─── PROVIDED DATA ───
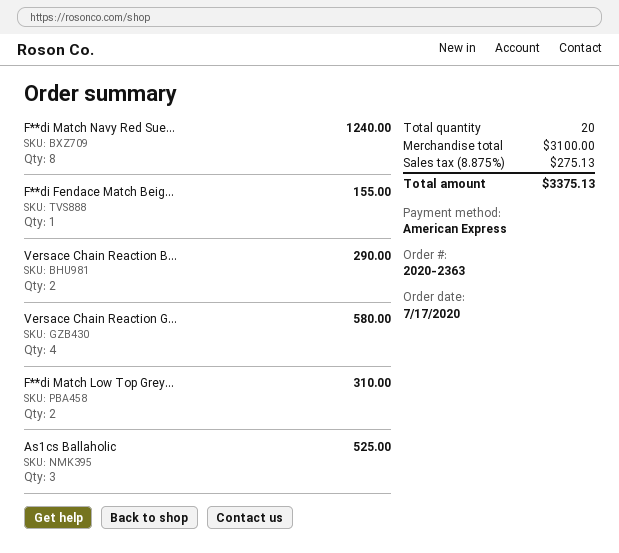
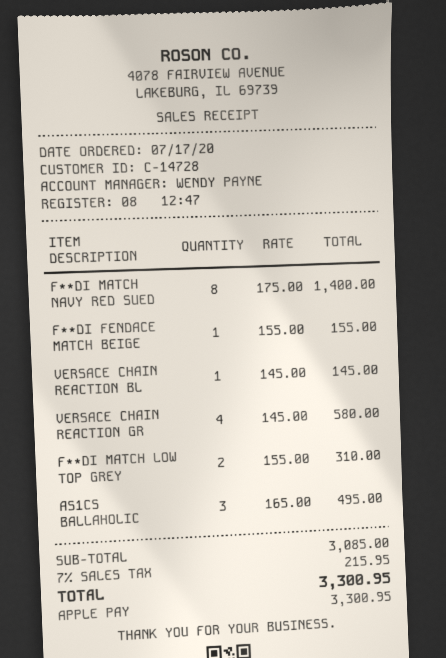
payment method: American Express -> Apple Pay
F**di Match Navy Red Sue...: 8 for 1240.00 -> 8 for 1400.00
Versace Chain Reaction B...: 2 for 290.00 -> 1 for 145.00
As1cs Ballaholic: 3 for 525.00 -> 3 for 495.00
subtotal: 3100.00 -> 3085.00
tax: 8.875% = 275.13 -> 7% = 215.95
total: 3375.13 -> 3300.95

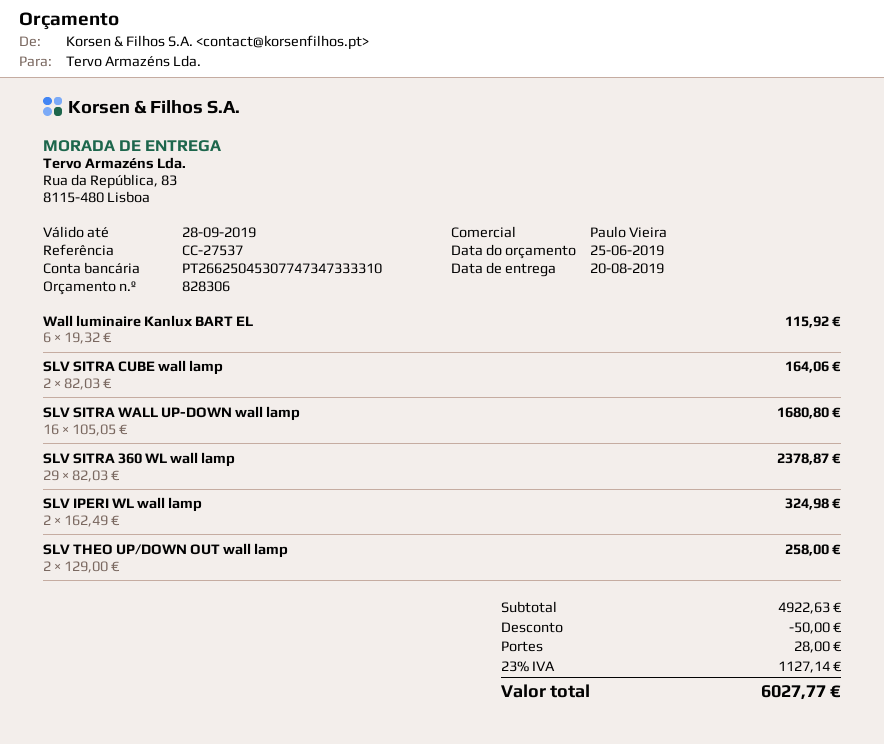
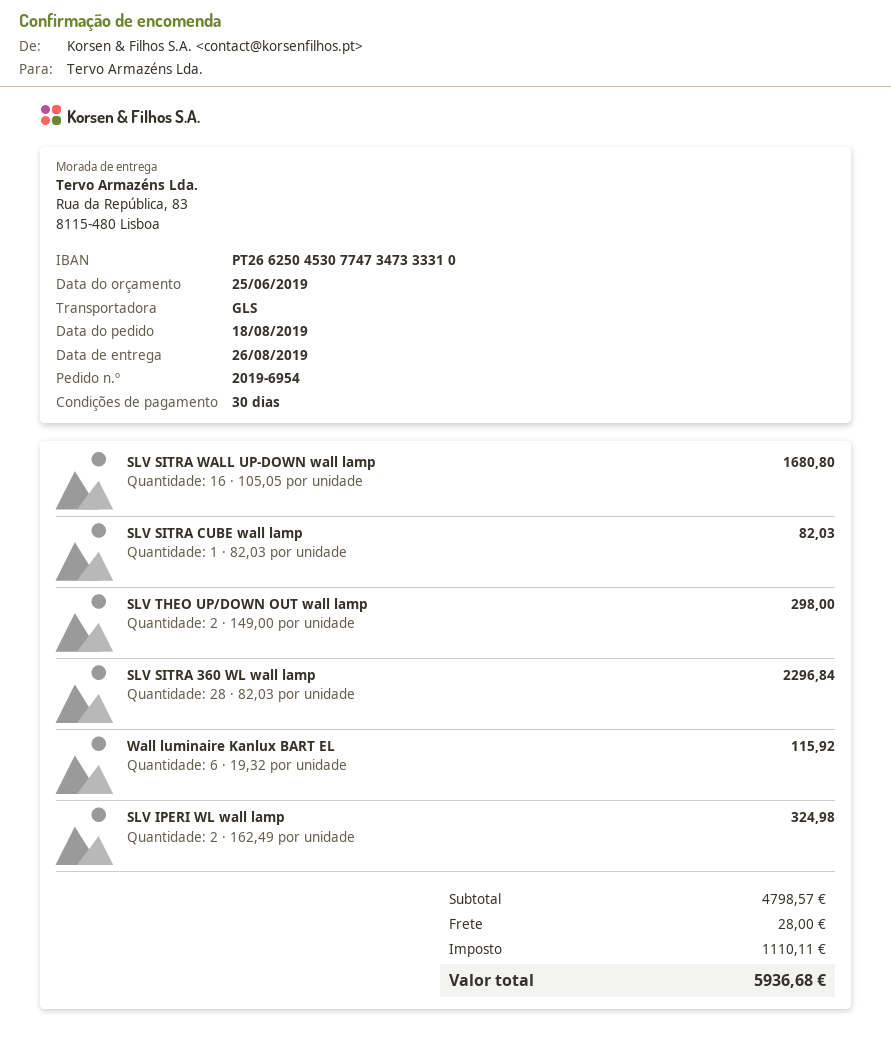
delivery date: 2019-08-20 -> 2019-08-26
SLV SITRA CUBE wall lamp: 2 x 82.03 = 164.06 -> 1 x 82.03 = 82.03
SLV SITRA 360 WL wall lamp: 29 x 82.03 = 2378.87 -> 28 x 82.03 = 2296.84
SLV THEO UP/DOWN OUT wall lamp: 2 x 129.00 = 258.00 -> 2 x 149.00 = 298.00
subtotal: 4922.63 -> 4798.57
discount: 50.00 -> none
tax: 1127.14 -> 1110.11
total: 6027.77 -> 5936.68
───
GOAL OF THE EXERCISE = Using the listing above, repeat word for word each line from the one with "tax: 8.875% = 275.13 -> 7% = 215.95" down to the one with "SLV THEO UP/DOWN", both included. Omit all pictures.

SOLUTION FOR THIS TASK =
tax: 8.875% = 275.13 -> 7% = 215.95
total: 3375.13 -> 3300.95

delivery date: 2019-08-20 -> 2019-08-26
SLV SITRA CUBE wall lamp: 2 x 82.03 = 164.06 -> 1 x 82.03 = 82.03
SLV SITRA 360 WL wall lamp: 29 x 82.03 = 2378.87 -> 28 x 82.03 = 2296.84
SLV THEO UP/DOWN OUT wall lamp: 2 x 129.00 = 258.00 -> 2 x 149.00 = 298.00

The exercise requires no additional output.